RECORDS TO USE section start
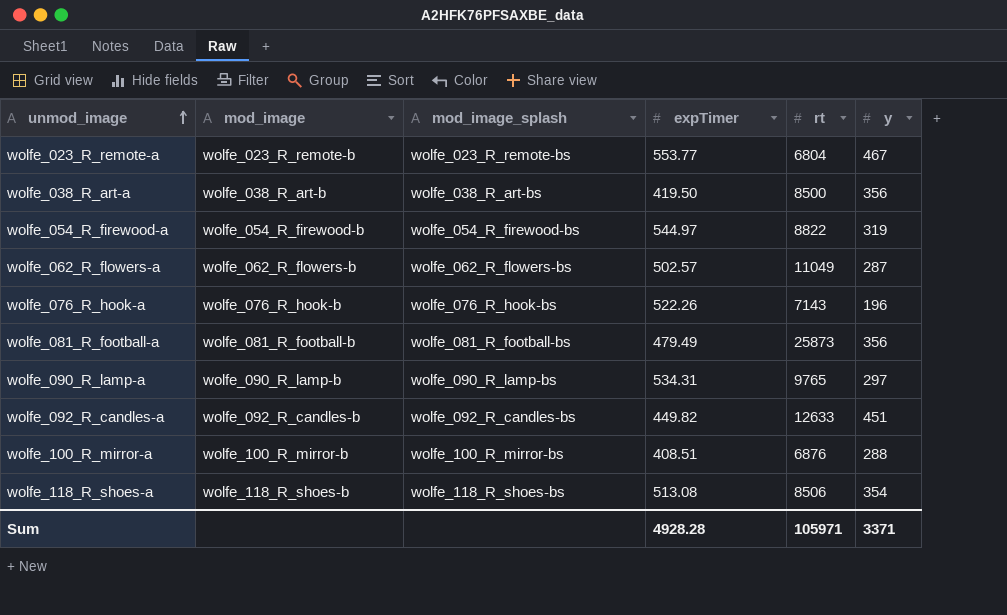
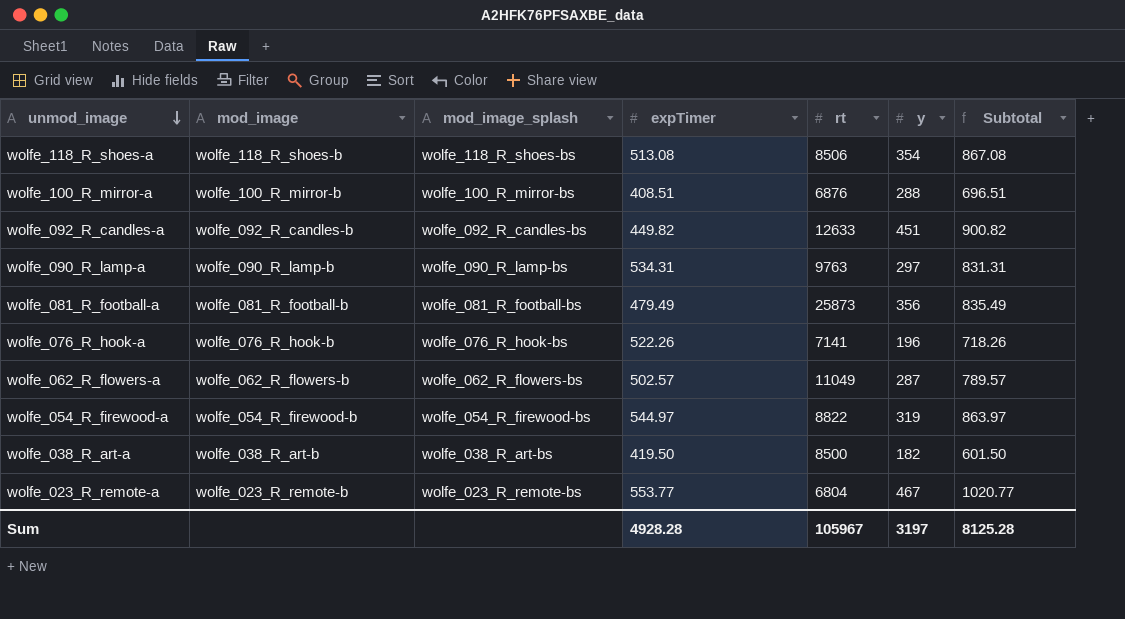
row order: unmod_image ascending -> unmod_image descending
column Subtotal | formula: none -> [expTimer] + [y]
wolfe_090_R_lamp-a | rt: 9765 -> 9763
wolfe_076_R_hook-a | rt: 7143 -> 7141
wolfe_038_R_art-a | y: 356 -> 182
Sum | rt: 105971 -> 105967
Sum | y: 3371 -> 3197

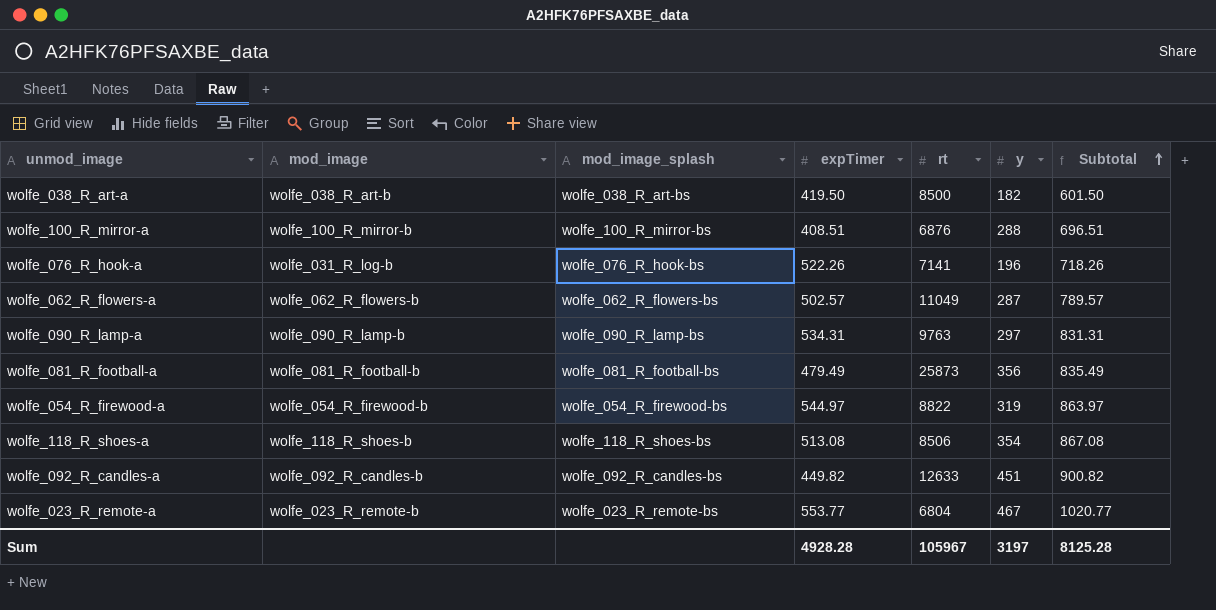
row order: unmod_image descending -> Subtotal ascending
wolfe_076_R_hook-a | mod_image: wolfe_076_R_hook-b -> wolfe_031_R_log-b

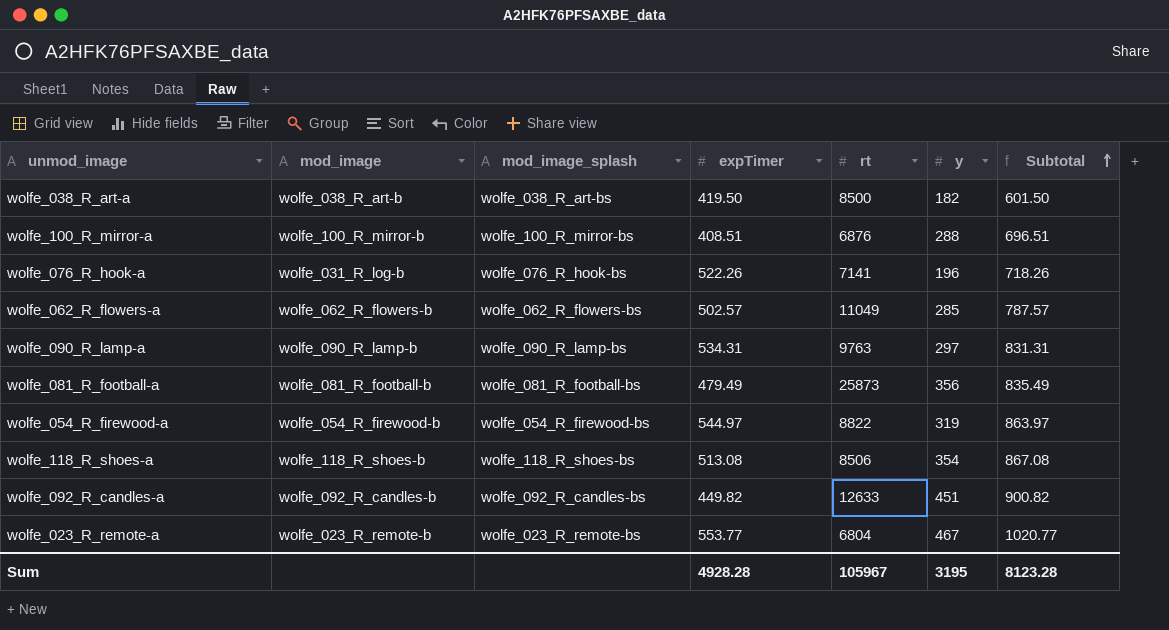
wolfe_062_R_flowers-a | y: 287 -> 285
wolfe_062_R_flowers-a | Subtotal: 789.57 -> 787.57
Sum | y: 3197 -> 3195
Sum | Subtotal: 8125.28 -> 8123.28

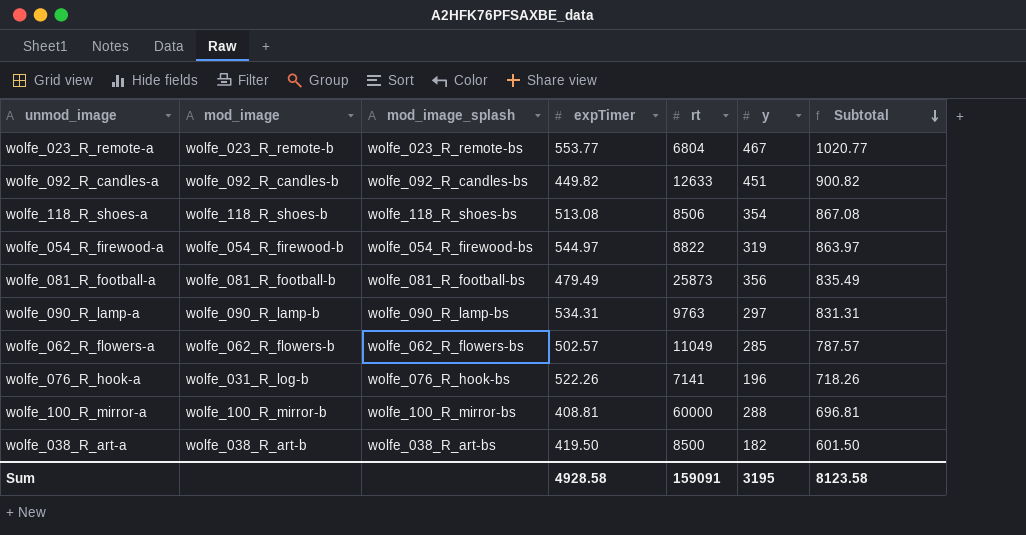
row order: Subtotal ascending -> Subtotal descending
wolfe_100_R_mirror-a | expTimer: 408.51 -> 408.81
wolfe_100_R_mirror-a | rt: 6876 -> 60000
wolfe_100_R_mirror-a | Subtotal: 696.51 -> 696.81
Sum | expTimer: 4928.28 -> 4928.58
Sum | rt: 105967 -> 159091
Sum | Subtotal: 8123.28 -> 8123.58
RECORDS TO USE section end
Using the records above, reproduce exactly the lines from the line containing "column Subtotal |" through the last line, with both ends kept and no pictures.

▸ EXERCISE RESULT
column Subtotal | formula: none -> [expTimer] + [y]
wolfe_090_R_lamp-a | rt: 9765 -> 9763
wolfe_076_R_hook-a | rt: 7143 -> 7141
wolfe_038_R_art-a | y: 356 -> 182
Sum | rt: 105971 -> 105967
Sum | y: 3371 -> 3197

row order: unmod_image descending -> Subtotal ascending
wolfe_076_R_hook-a | mod_image: wolfe_076_R_hook-b -> wolfe_031_R_log-b

wolfe_062_R_flowers-a | y: 287 -> 285
wolfe_062_R_flowers-a | Subtotal: 789.57 -> 787.57
Sum | y: 3197 -> 3195
Sum | Subtotal: 8125.28 -> 8123.28

row order: Subtotal ascending -> Subtotal descending
wolfe_100_R_mirror-a | expTimer: 408.51 -> 408.81
wolfe_100_R_mirror-a | rt: 6876 -> 60000
wolfe_100_R_mirror-a | Subtotal: 696.51 -> 696.81
Sum | expTimer: 4928.28 -> 4928.58
Sum | rt: 105967 -> 159091
Sum | Subtotal: 8123.28 -> 8123.58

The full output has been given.